# TASK PROMPT
Reproduce verbatim the lines of the material below, starting at the line with "customer number: CU35073 -> CU30573" and ending at the line with "total: 5571.27 -> 5683.47", both inclusive; skip the rest.

# MATERIAL FOR THE TASK
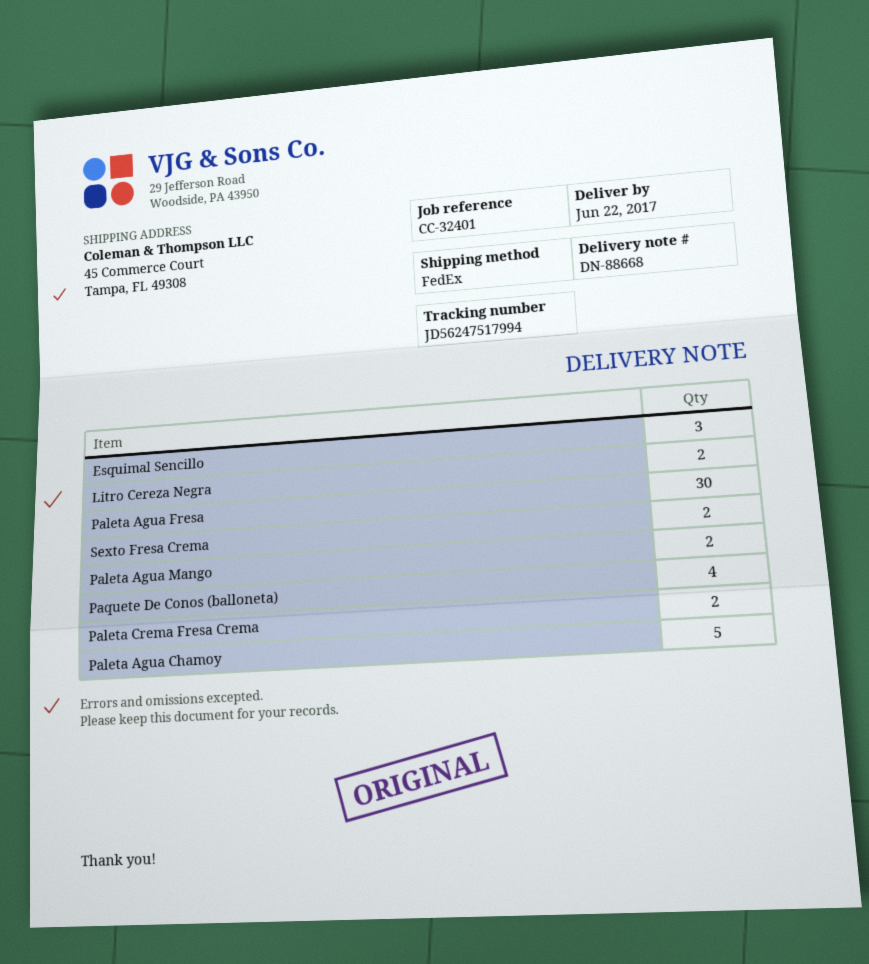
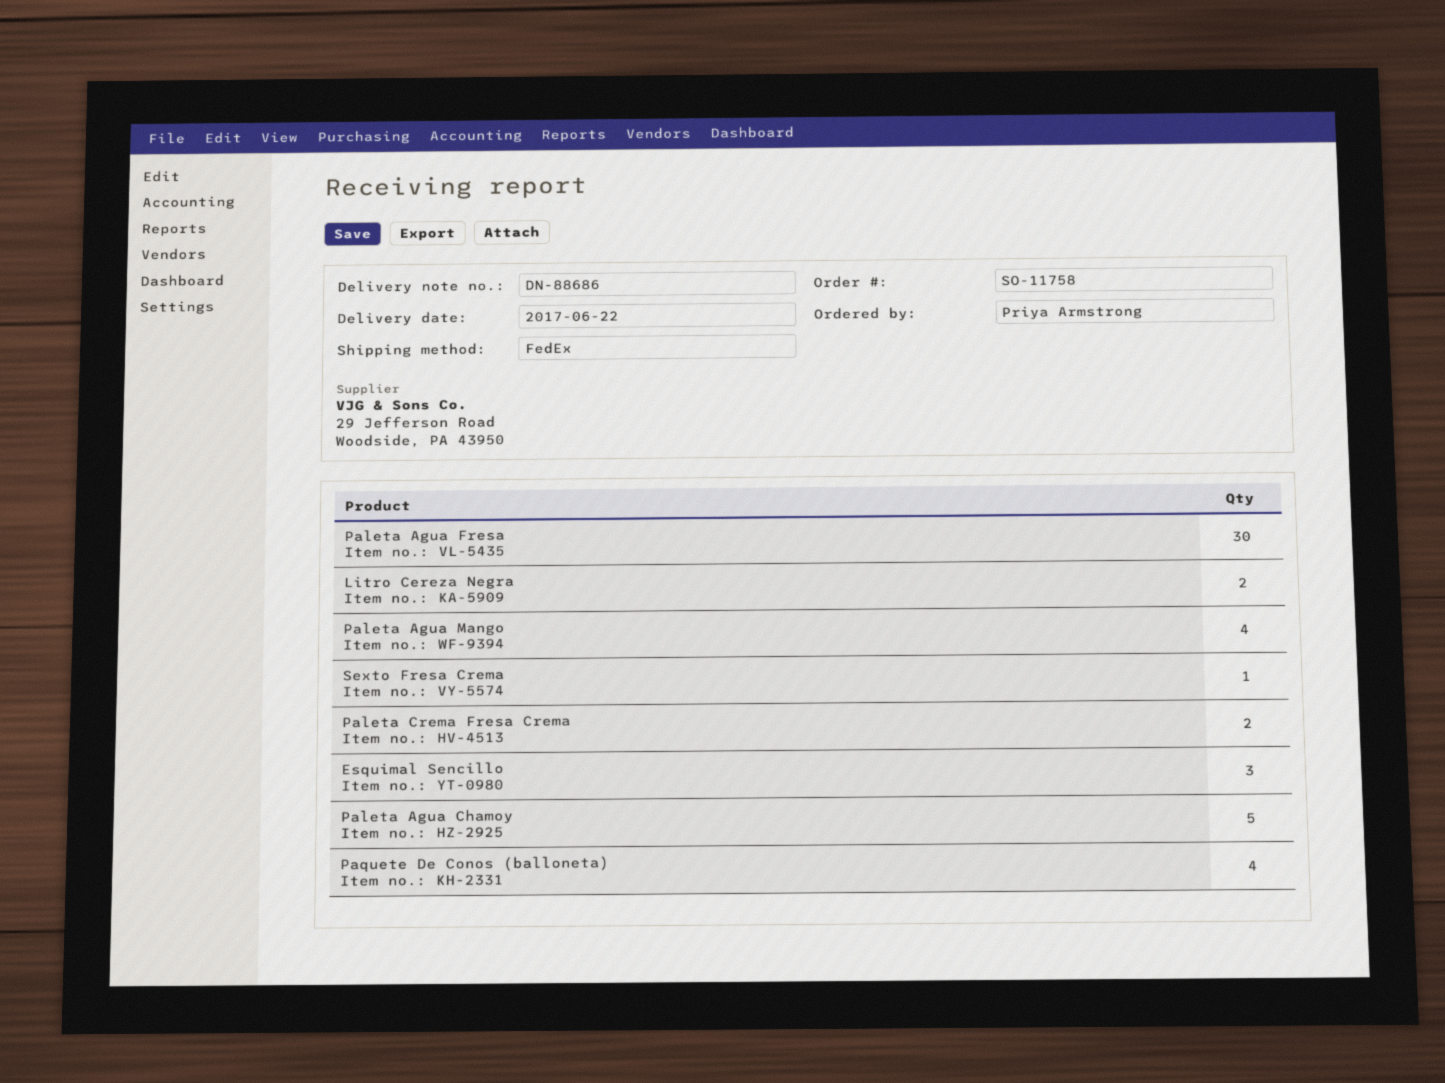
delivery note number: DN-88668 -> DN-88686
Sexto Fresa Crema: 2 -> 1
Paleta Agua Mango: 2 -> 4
--
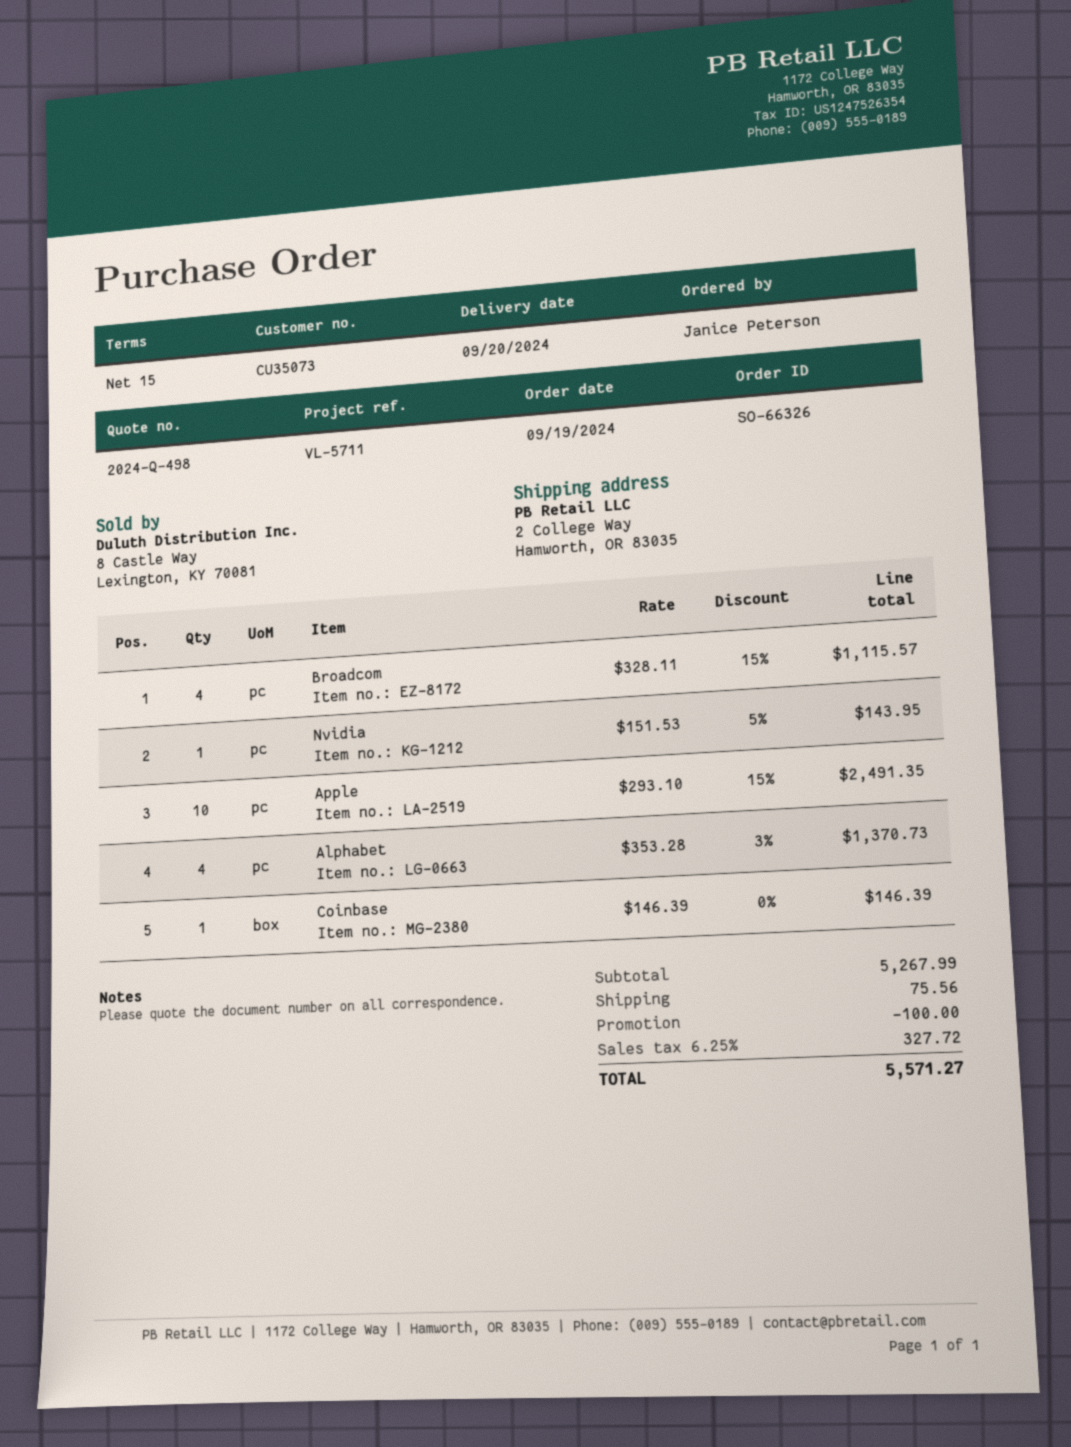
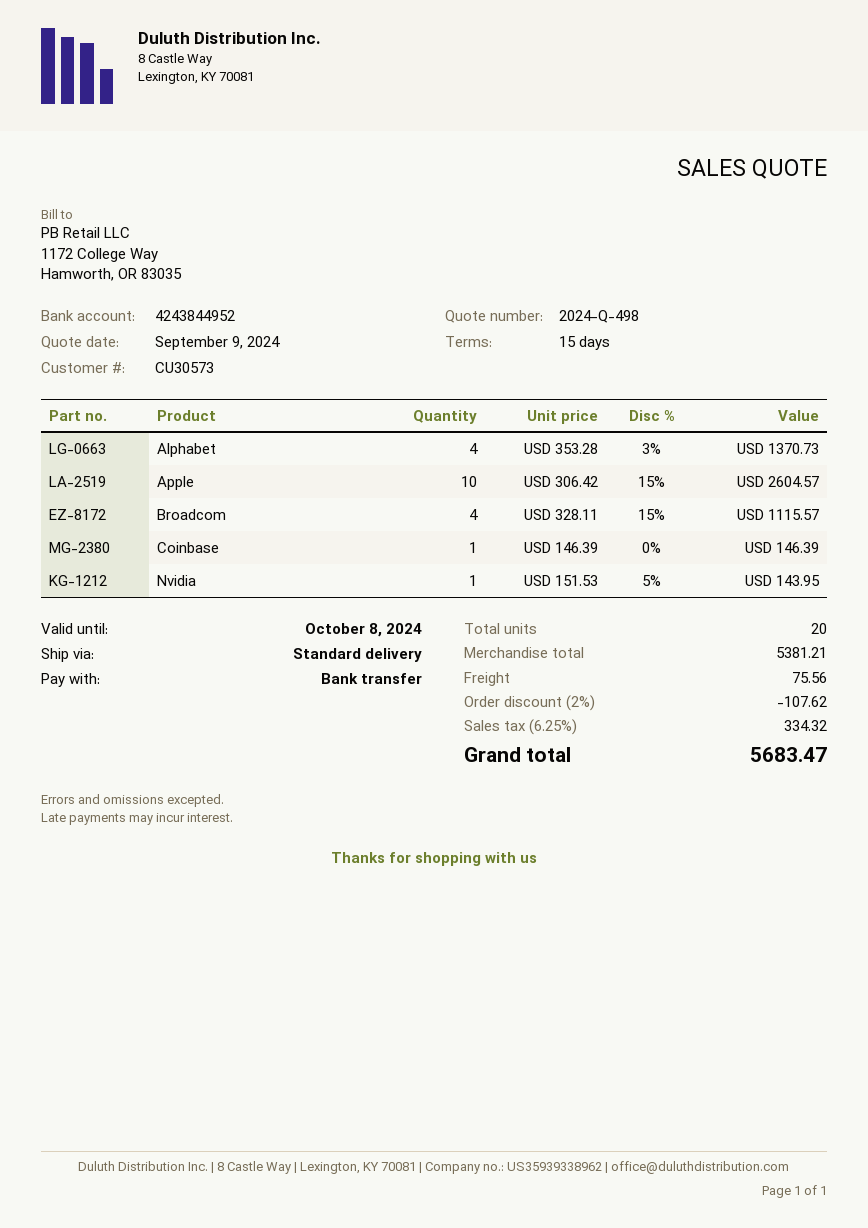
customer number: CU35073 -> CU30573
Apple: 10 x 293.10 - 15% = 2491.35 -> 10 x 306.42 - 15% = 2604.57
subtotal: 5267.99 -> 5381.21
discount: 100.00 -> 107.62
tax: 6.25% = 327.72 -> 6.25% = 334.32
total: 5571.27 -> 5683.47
---
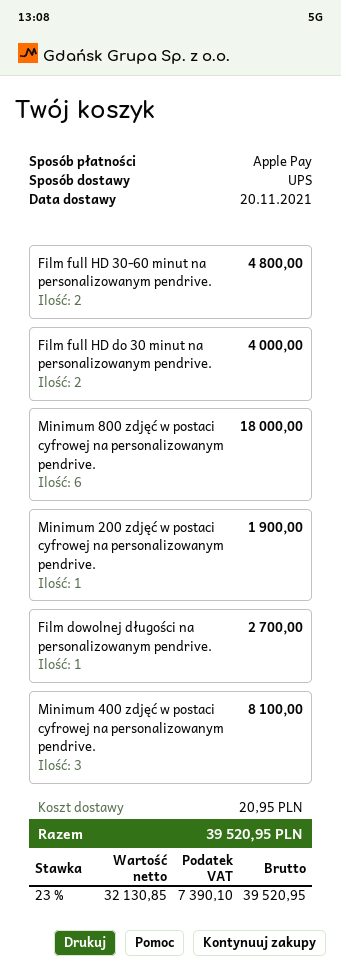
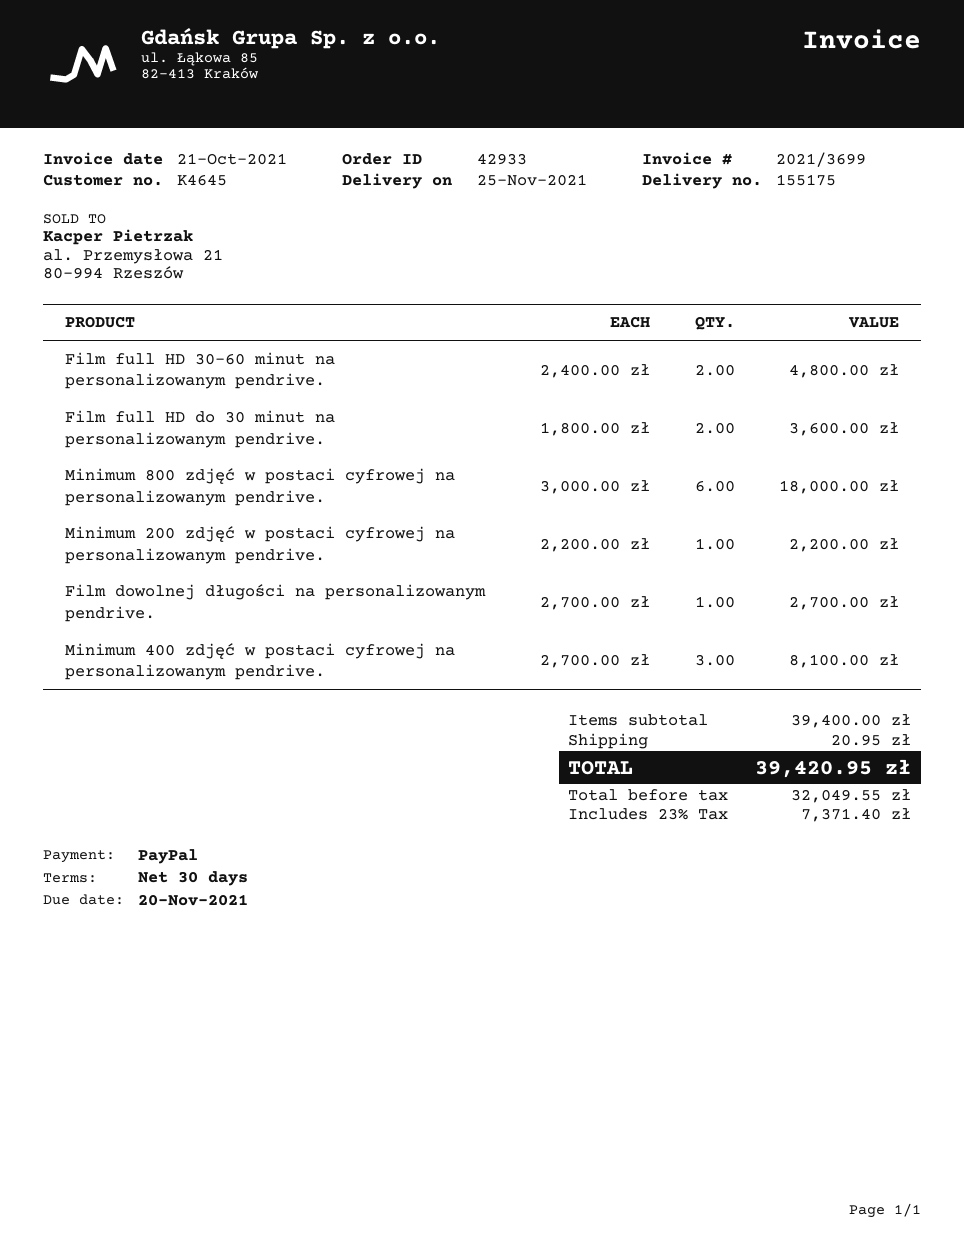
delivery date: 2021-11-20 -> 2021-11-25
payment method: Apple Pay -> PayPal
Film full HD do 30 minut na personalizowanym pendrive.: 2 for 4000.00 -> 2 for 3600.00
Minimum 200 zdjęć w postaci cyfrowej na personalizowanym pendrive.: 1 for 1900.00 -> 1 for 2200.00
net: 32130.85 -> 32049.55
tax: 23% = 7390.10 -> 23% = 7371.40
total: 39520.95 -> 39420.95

# RESPONSE FOR THIS EXERCISE
customer number: CU35073 -> CU30573
Apple: 10 x 293.10 - 15% = 2491.35 -> 10 x 306.42 - 15% = 2604.57
subtotal: 5267.99 -> 5381.21
discount: 100.00 -> 107.62
tax: 6.25% = 327.72 -> 6.25% = 334.32
total: 5571.27 -> 5683.47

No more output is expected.